The $40m (£33.4m) worth of equipment will be used first in Washington, where the anthrax scare has spread from mail centres that sort post for Congress and the White House to mailrooms for the supreme court and the CIA.

About 68 tons of letters and other material from Washington is being trucked to a plant in Lima, Ohio, to be decontaminated with electron beams normally used to sterilize hospital equipment.

Letters will be put in packages, put on a conveyor belt and irradiated for about five minutes, killing bacteria - including anthrax - that might be present.

... Questions remain over whether the anthrax letters were part of a foreign act of terror or domestic.

Handwriting analysis and profiling are leading investigators increasingly to suspect that one person wrote the three letters contaminated with anthrax and that the person spent a significant amount of time in the US.

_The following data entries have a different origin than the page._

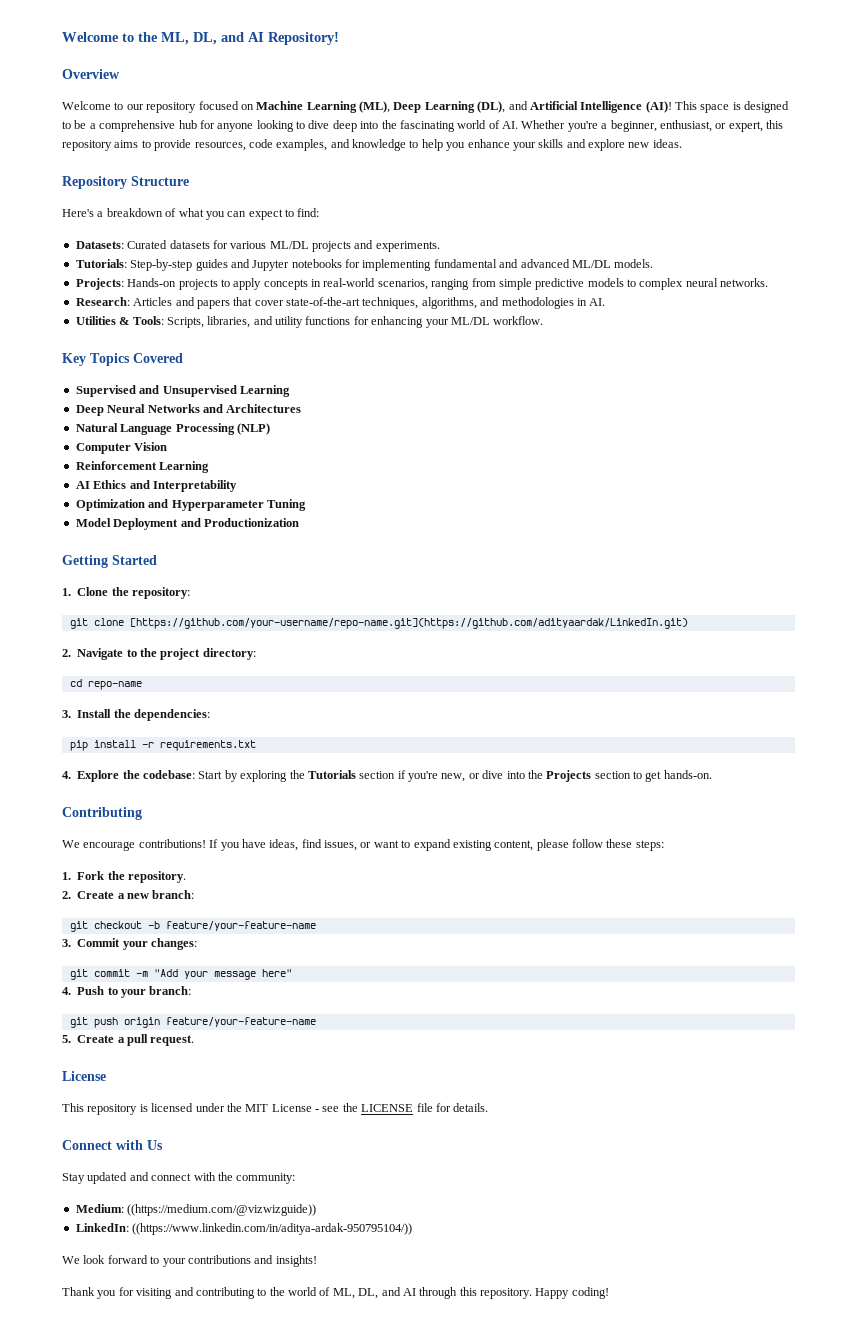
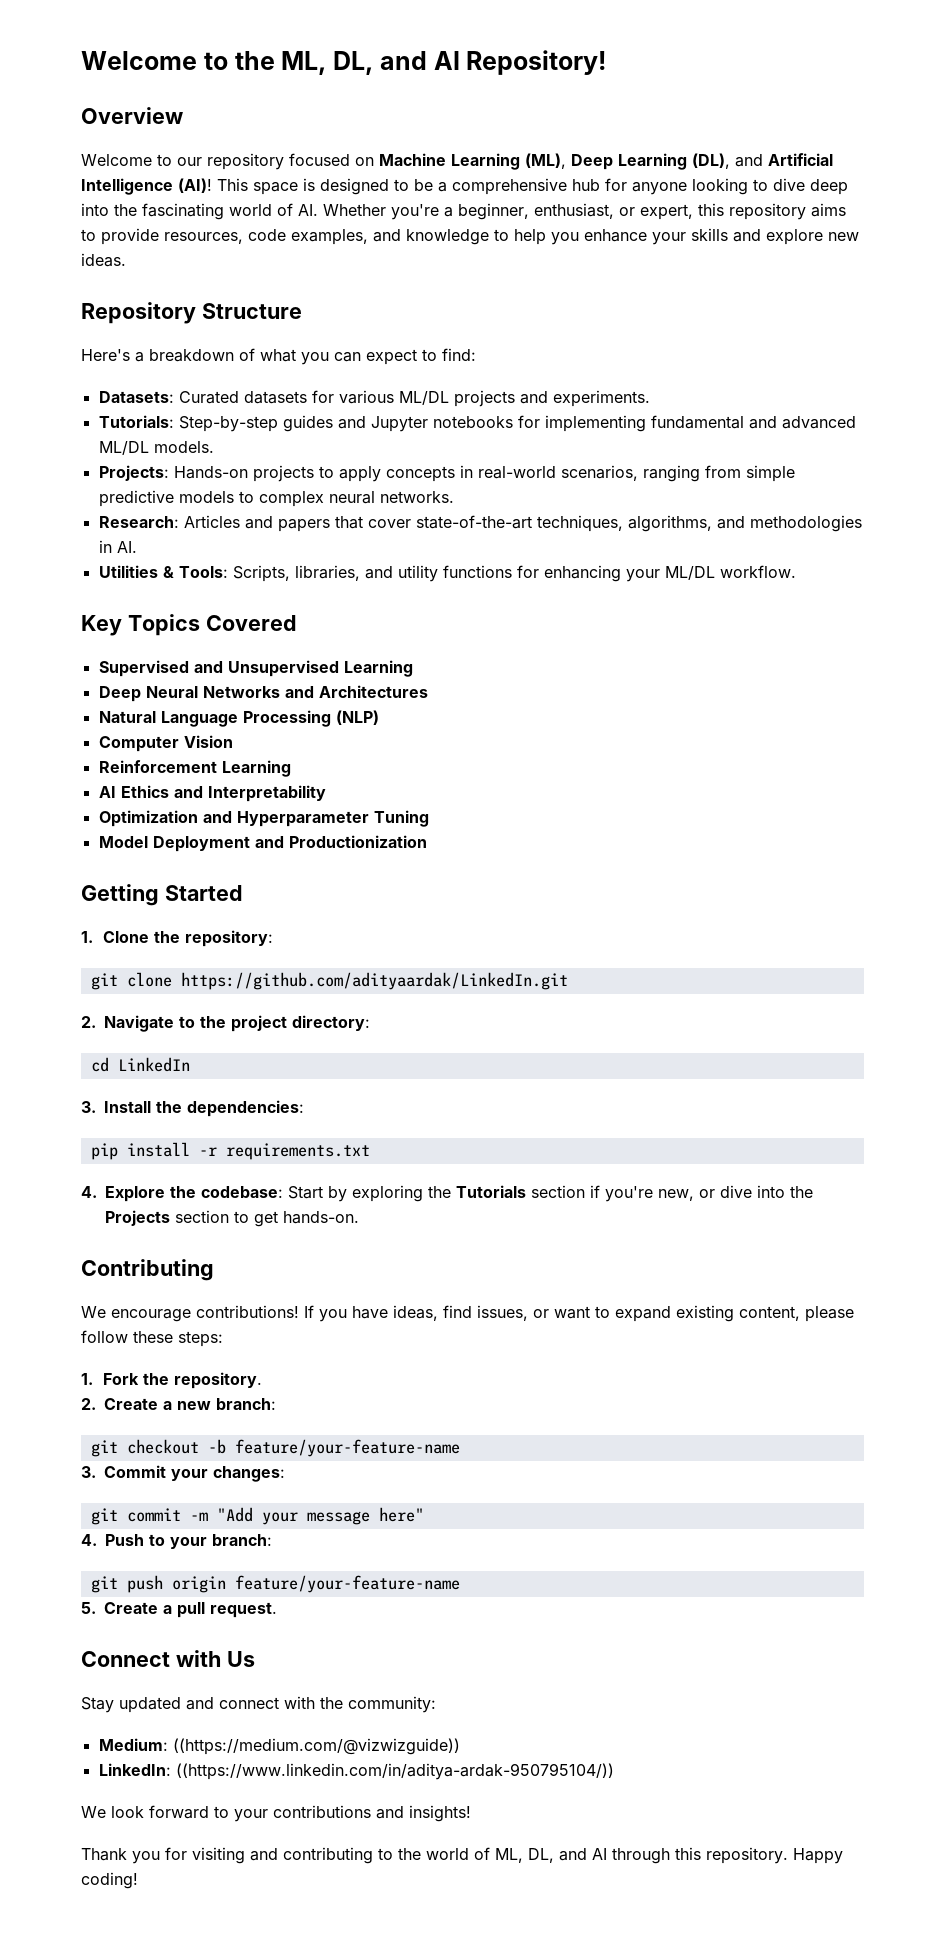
- git clone [https://github.com/your-username/repo-name.git](https://github.com/adityaardak/LinkedIn.git)
+ git clone https://github.com/adityaardak/LinkedIn.git
- cd repo-name
+ cd LinkedIn
  5. Create a pull request.
- License
- This repository is licensed under the MIT License - see the LICENSE file for details.

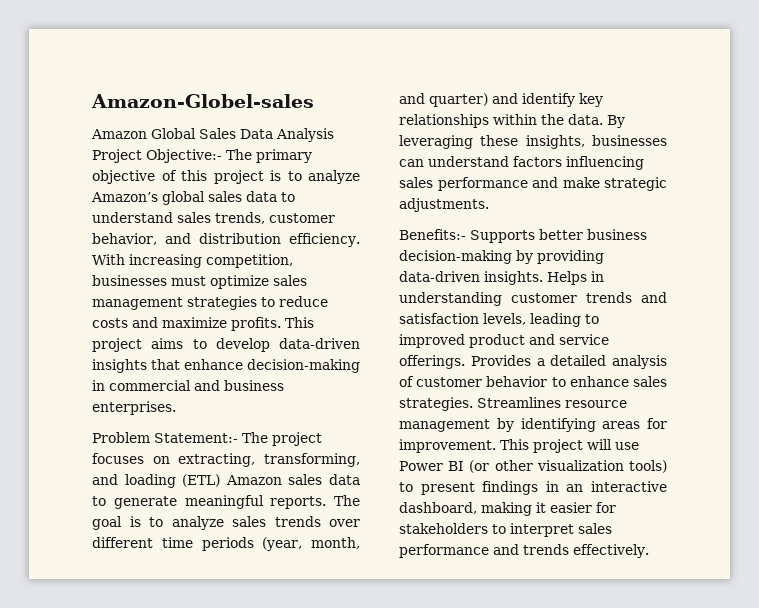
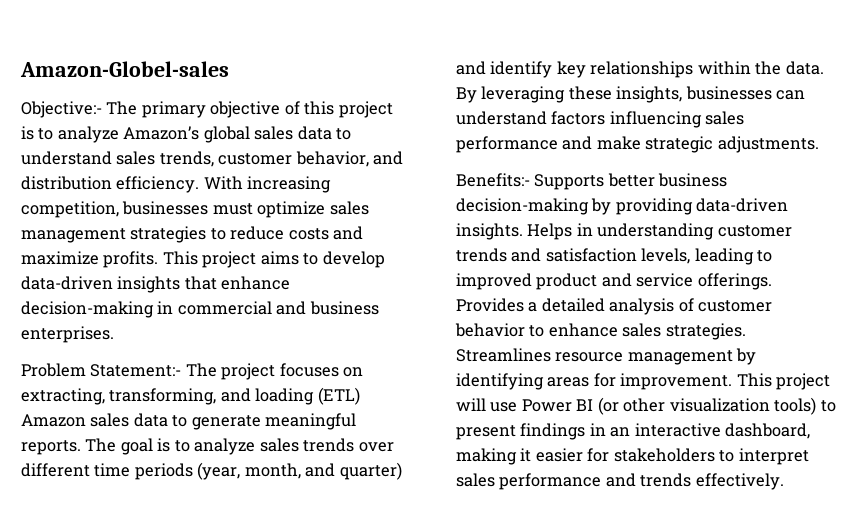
- Amazon Global Sales Data Analysis Project Objective:- The primary objective of this project is to analyze Amazon’s global sales data to understand sales trends, customer behavior, and distribution efficiency.
+ Objective:- The primary objective of this project is to analyze Amazon’s global sales data to understand sales trends, customer behavior, and distribution efficiency.

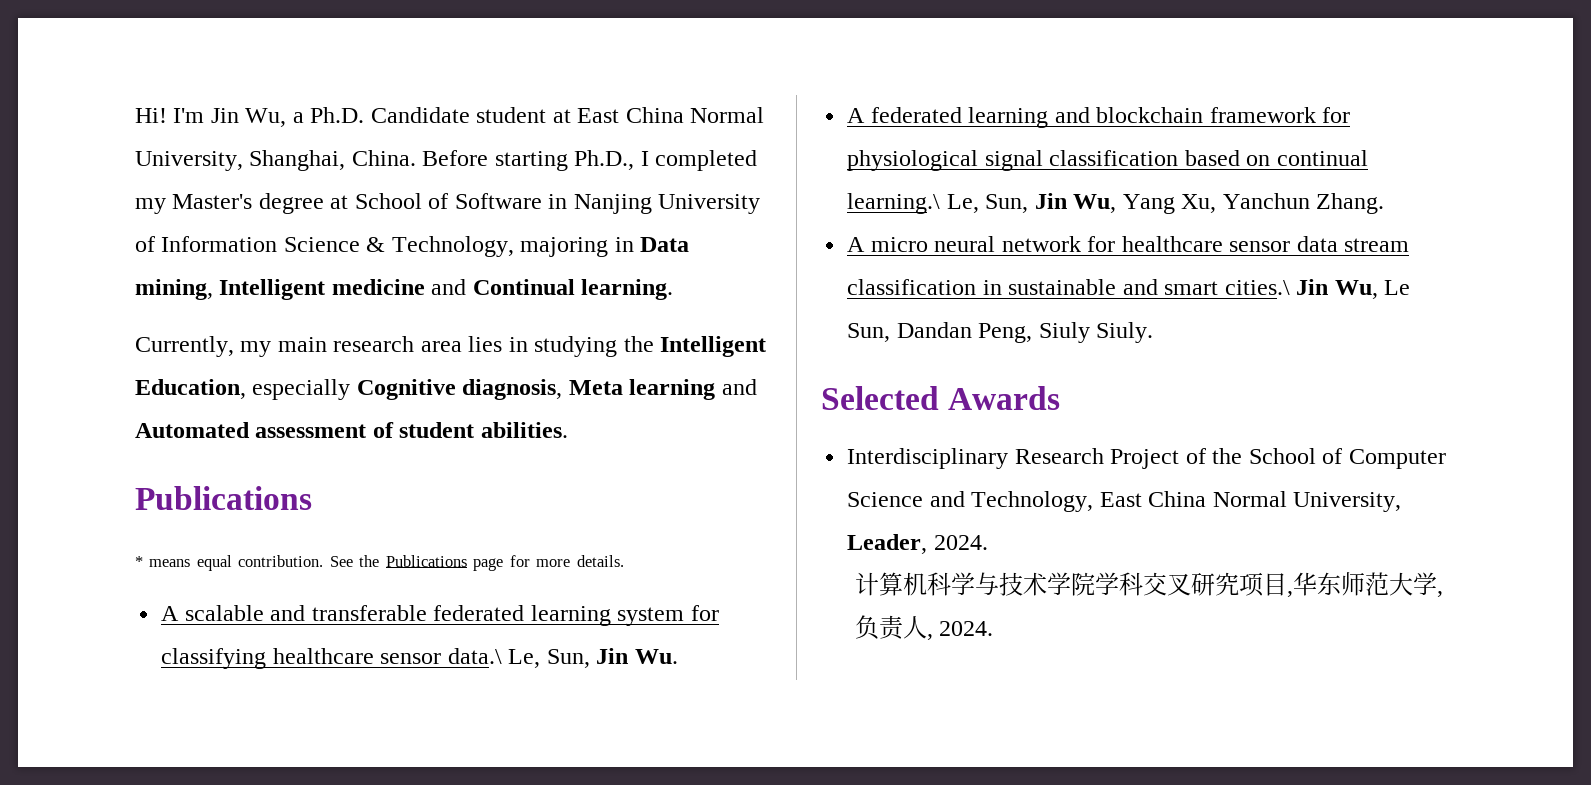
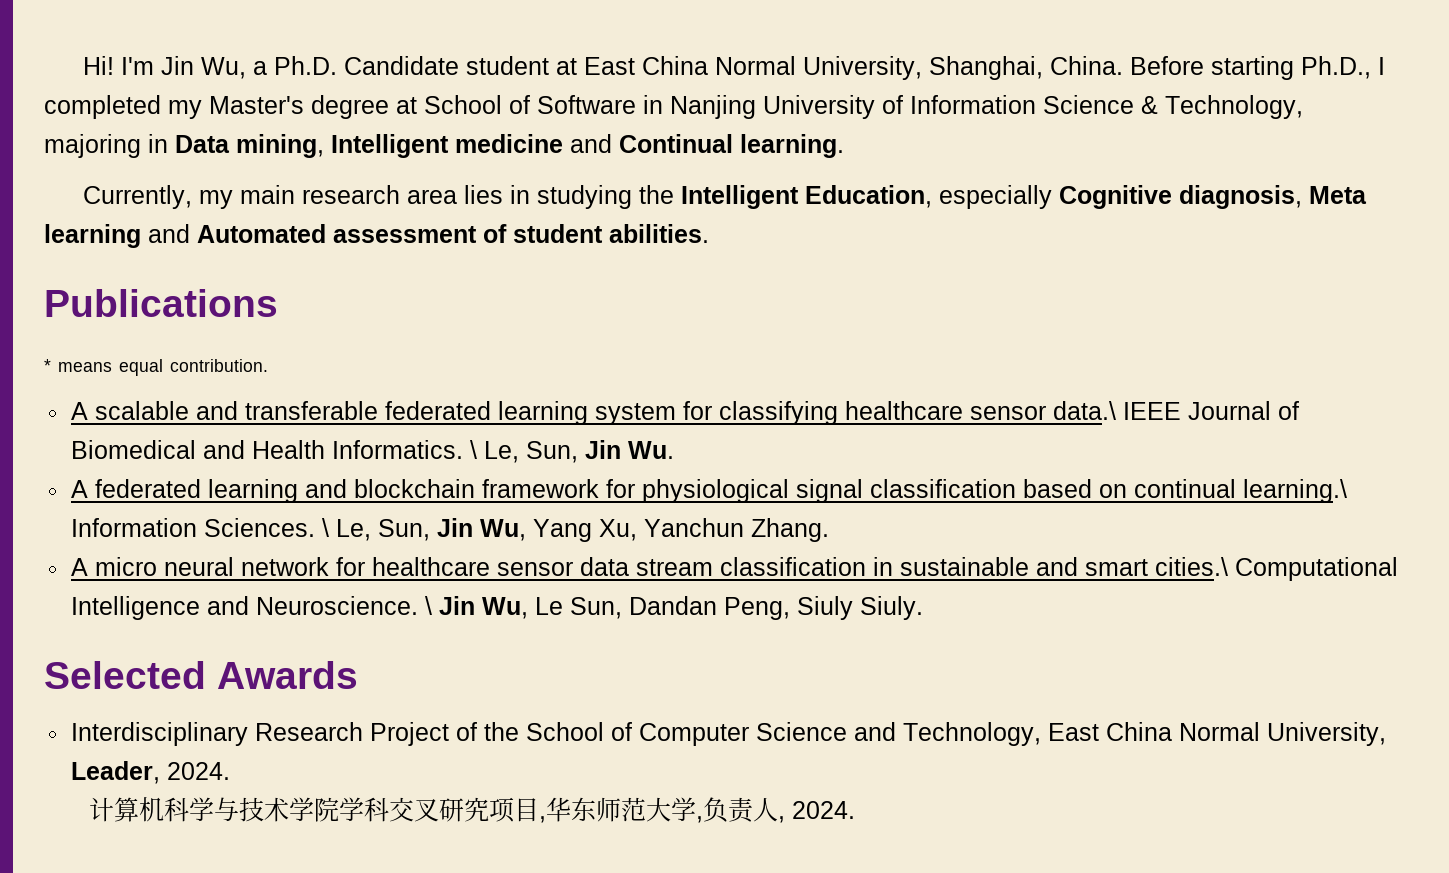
- See the Publications page for more details.
- A scalable and transferable federated learning system for classifying healthcare sensor data.\ Le, Sun, Jin Wu.
+ A scalable and transferable federated learning system for classifying healthcare sensor data.\ IEEE Journal of Biomedical and Health Informatics. \ Le, Sun, Jin Wu.
- A federated learning and blockchain framework for physiological signal classification based on continual learning.\ Le, Sun, Jin Wu, Yang Xu, Yanchun Zhang.
+ A federated learning and blockchain framework for physiological signal classification based on continual learning.\ Information Sciences. \ Le, Sun, Jin Wu, Yang Xu, Yanchun Zhang.
- A micro neural network for healthcare sensor data stream classification in sustainable and smart cities.\ Jin Wu, Le Sun, Dandan Peng, Siuly Siuly.
+ A micro neural network for healthcare sensor data stream classification in sustainable and smart cities.\ Computational Intelligence and Neuroscience. \ Jin Wu, Le Sun, Dandan Peng, Siuly Siuly.

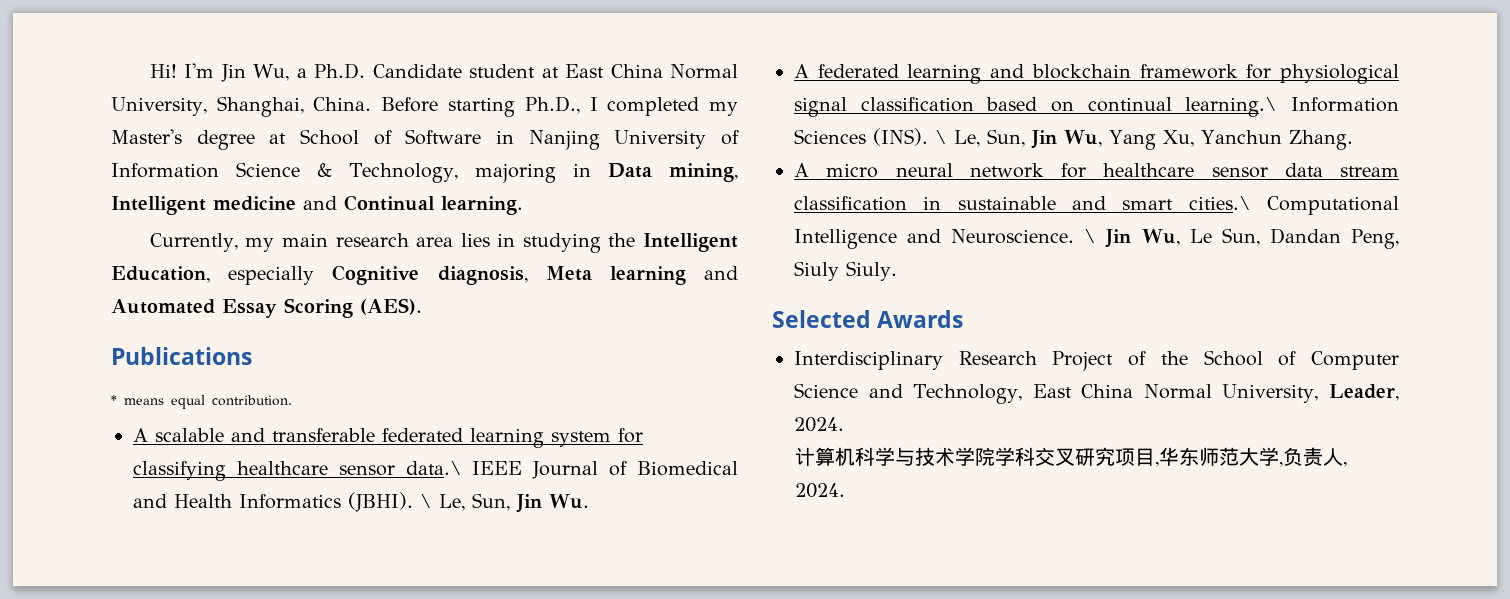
- Currently, my main research area lies in studying the Intelligent Education, especially Cognitive diagnosis, Meta learning and Automated assessment of student abilities.
+ Currently, my main research area lies in studying the Intelligent Education, especially Cognitive diagnosis, Meta learning and Automated Essay Scoring (AES).
- A scalable and transferable federated learning system for classifying healthcare sensor data.\ IEEE Journal of Biomedical and Health Informatics.
+ A scalable and transferable federated learning system for classifying healthcare sensor data.\ IEEE Journal of Biomedical and Health Informatics (JBHI).
- A federated learning and blockchain framework for physiological signal classification based on continual learning.\ Information Sciences.
+ A federated learning and blockchain framework for physiological signal classification based on continual learning.\ Information Sciences (INS).

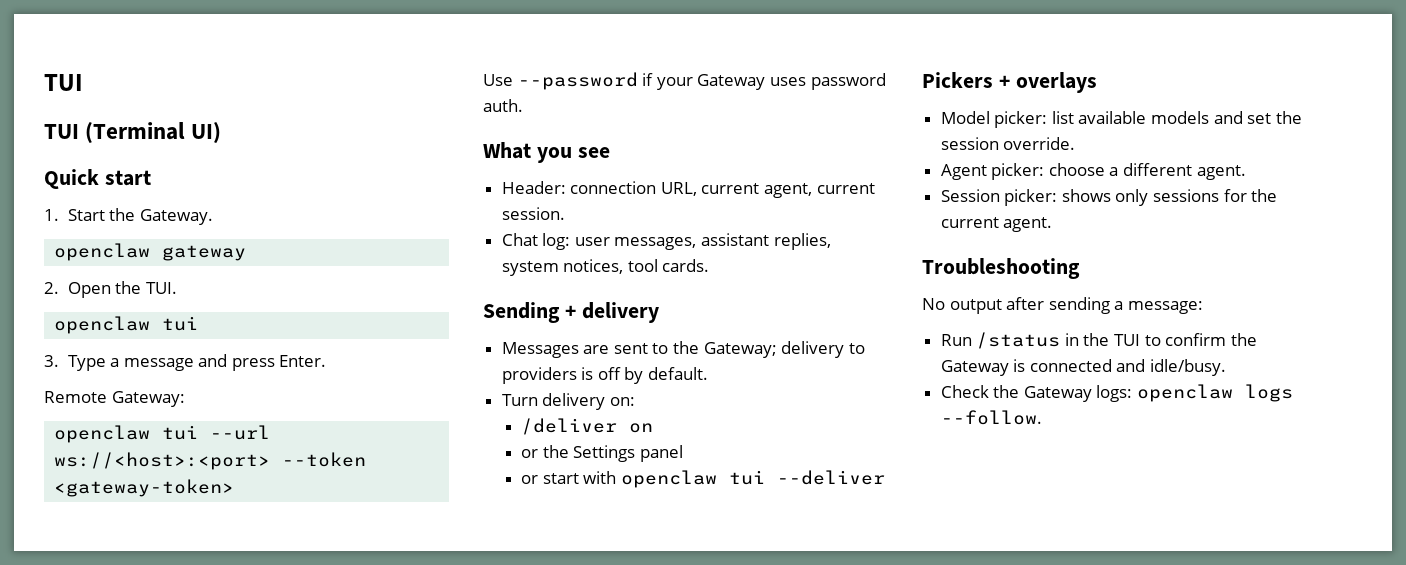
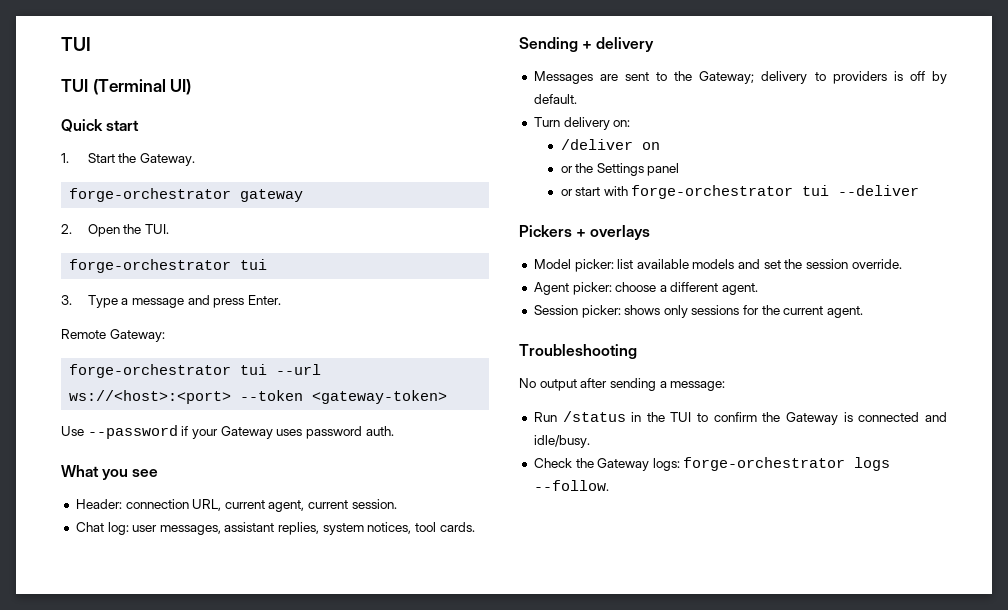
- openclaw gateway
+ forge-orchestrator gateway
  2. Open the TUI.
- openclaw tui
+ forge-orchestrator tui
- openclaw tui --url ws://<host>:<port> --token <gateway-token>
+ forge-orchestrator tui --url ws://<host>:<port> --token <gateway-token>
- or start with openclaw tui --deliver
+ or start with forge-orchestrator tui --deliver
- Check the Gateway logs: openclaw logs --follow.
+ Check the Gateway logs: forge-orchestrator logs --follow.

The officials cautioned that they have not identified specific suspects and continue to consider a variety of theories, including that a deranged US resident with a biochemical background, a terrorist or hate group, a foreign country or some combination carried out the attacks.

However, the Washington Post reported that top FBI and CIA officials believe that the anthrax attacks are probably the work of one or more extremists in the US who are probably not connected to Osama bin Laden's al-Qaida terrorist organization.

It said that senior officials were increasingly concerned that the bioterrorism is diverting public attention from the larger threat posed by Bin Laden and his network, who are believed to be planning a second wave of attacks that could come at any time.

None of the 60 to 80 threat reports gathered daily by US intelligence agencies has connected the envelopes containing anthrax spores to al-Qaida or other known organized terrorist groups, and the evidence gleaned from the spore samples so far provides no solid link to a foreign government or laboratory, officials told the Washington Post.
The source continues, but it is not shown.